Top of Task input
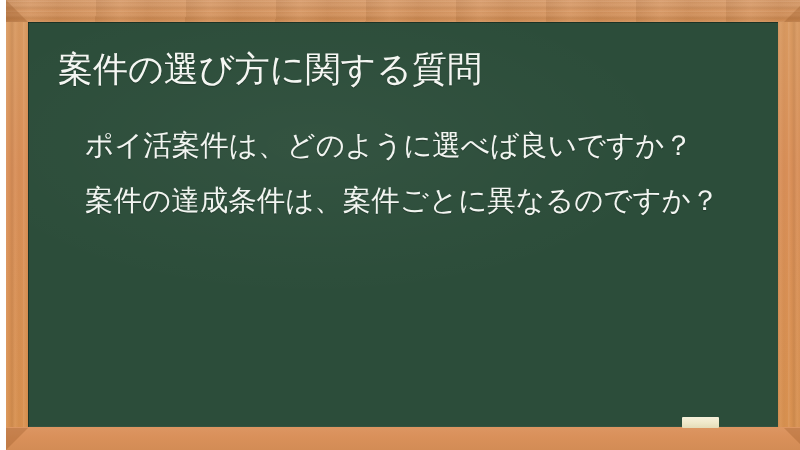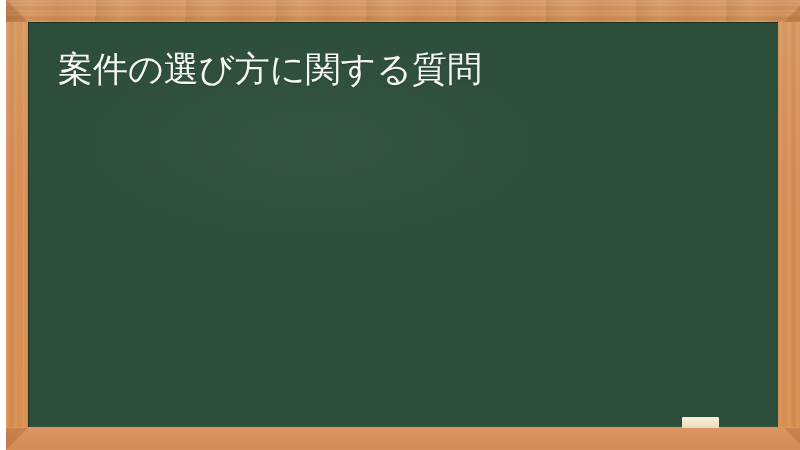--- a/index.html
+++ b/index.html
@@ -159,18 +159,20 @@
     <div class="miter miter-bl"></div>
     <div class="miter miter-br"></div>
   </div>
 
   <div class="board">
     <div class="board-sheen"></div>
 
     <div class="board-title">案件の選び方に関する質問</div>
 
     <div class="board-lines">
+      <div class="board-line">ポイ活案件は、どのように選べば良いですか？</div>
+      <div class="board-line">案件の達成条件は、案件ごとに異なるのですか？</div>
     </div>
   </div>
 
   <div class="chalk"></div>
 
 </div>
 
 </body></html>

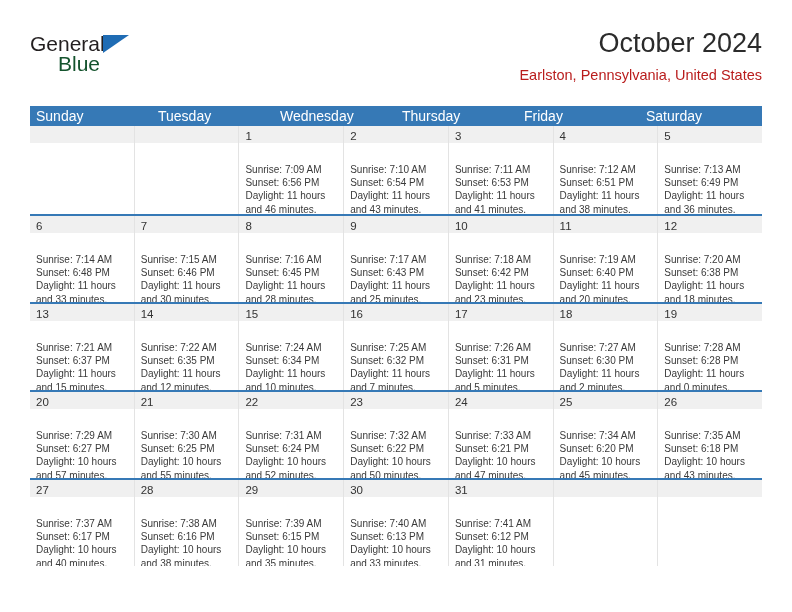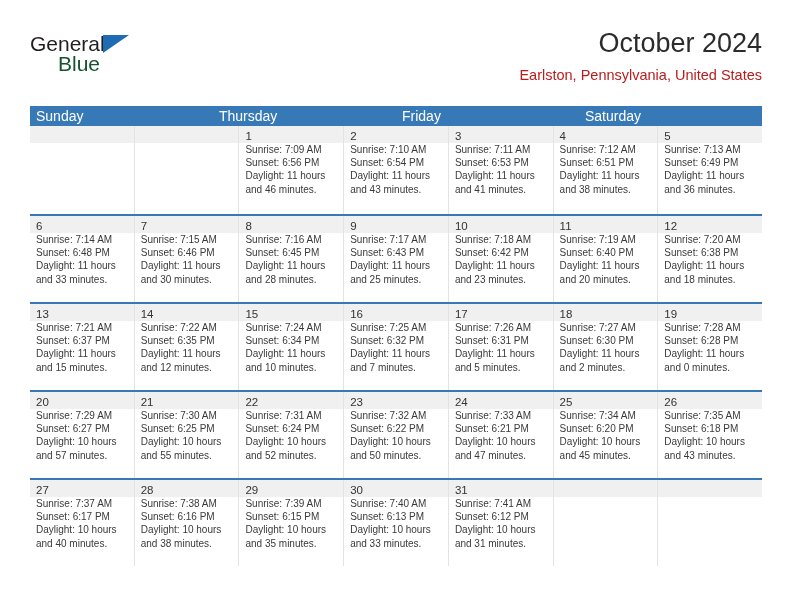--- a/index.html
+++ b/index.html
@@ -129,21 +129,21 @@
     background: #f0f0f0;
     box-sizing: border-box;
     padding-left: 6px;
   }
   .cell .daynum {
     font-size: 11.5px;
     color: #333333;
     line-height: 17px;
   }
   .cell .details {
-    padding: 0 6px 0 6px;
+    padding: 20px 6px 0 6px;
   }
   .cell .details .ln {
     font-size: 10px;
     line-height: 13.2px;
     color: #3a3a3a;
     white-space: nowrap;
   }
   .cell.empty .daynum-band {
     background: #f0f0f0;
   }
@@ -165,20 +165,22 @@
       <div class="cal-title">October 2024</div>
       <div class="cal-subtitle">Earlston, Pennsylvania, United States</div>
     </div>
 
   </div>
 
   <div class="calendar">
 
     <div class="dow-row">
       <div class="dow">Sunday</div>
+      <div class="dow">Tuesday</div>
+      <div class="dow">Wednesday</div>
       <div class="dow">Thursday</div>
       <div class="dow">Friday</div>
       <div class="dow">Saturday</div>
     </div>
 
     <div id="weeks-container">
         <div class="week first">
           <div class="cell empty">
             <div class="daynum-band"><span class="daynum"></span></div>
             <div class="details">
Bottom of Task input
* [Assignment]
Leave out the images and repeat the rest of the data word for word.

* [Answer to the problem]
--- a/index.html
+++ b/index.html
@@ -159,18 +159,20 @@
     <div class="miter miter-bl"></div>
     <div class="miter miter-br"></div>
   </div>
 
   <div class="board">
     <div class="board-sheen"></div>
 
     <div class="board-title">案件の選び方に関する質問</div>
 
     <div class="board-lines">
+      <div class="board-line">ポイ活案件は、どのように選べば良いですか？</div>
+      <div class="board-line">案件の達成条件は、案件ごとに異なるのですか？</div>
     </div>
   </div>
 
   <div class="chalk"></div>
 
 </div>
 
 </body></html>

--- a/index.html
+++ b/index.html
@@ -129,21 +129,21 @@
     background: #f0f0f0;
     box-sizing: border-box;
     padding-left: 6px;
   }
   .cell .daynum {
     font-size: 11.5px;
     color: #333333;
     line-height: 17px;
   }
   .cell .details {
-    padding: 0 6px 0 6px;
+    padding: 20px 6px 0 6px;
   }
   .cell .details .ln {
     font-size: 10px;
     line-height: 13.2px;
     color: #3a3a3a;
     white-space: nowrap;
   }
   .cell.empty .daynum-band {
     background: #f0f0f0;
   }
@@ -165,20 +165,22 @@
       <div class="cal-title">October 2024</div>
       <div class="cal-subtitle">Earlston, Pennsylvania, United States</div>
     </div>
 
   </div>
 
   <div class="calendar">
 
     <div class="dow-row">
       <div class="dow">Sunday</div>
+      <div class="dow">Tuesday</div>
+      <div class="dow">Wednesday</div>
       <div class="dow">Thursday</div>
       <div class="dow">Friday</div>
       <div class="dow">Saturday</div>
     </div>
 
     <div id="weeks-container">
         <div class="week first">
           <div class="cell empty">
             <div class="daynum-band"><span class="daynum"></span></div>
             <div class="details">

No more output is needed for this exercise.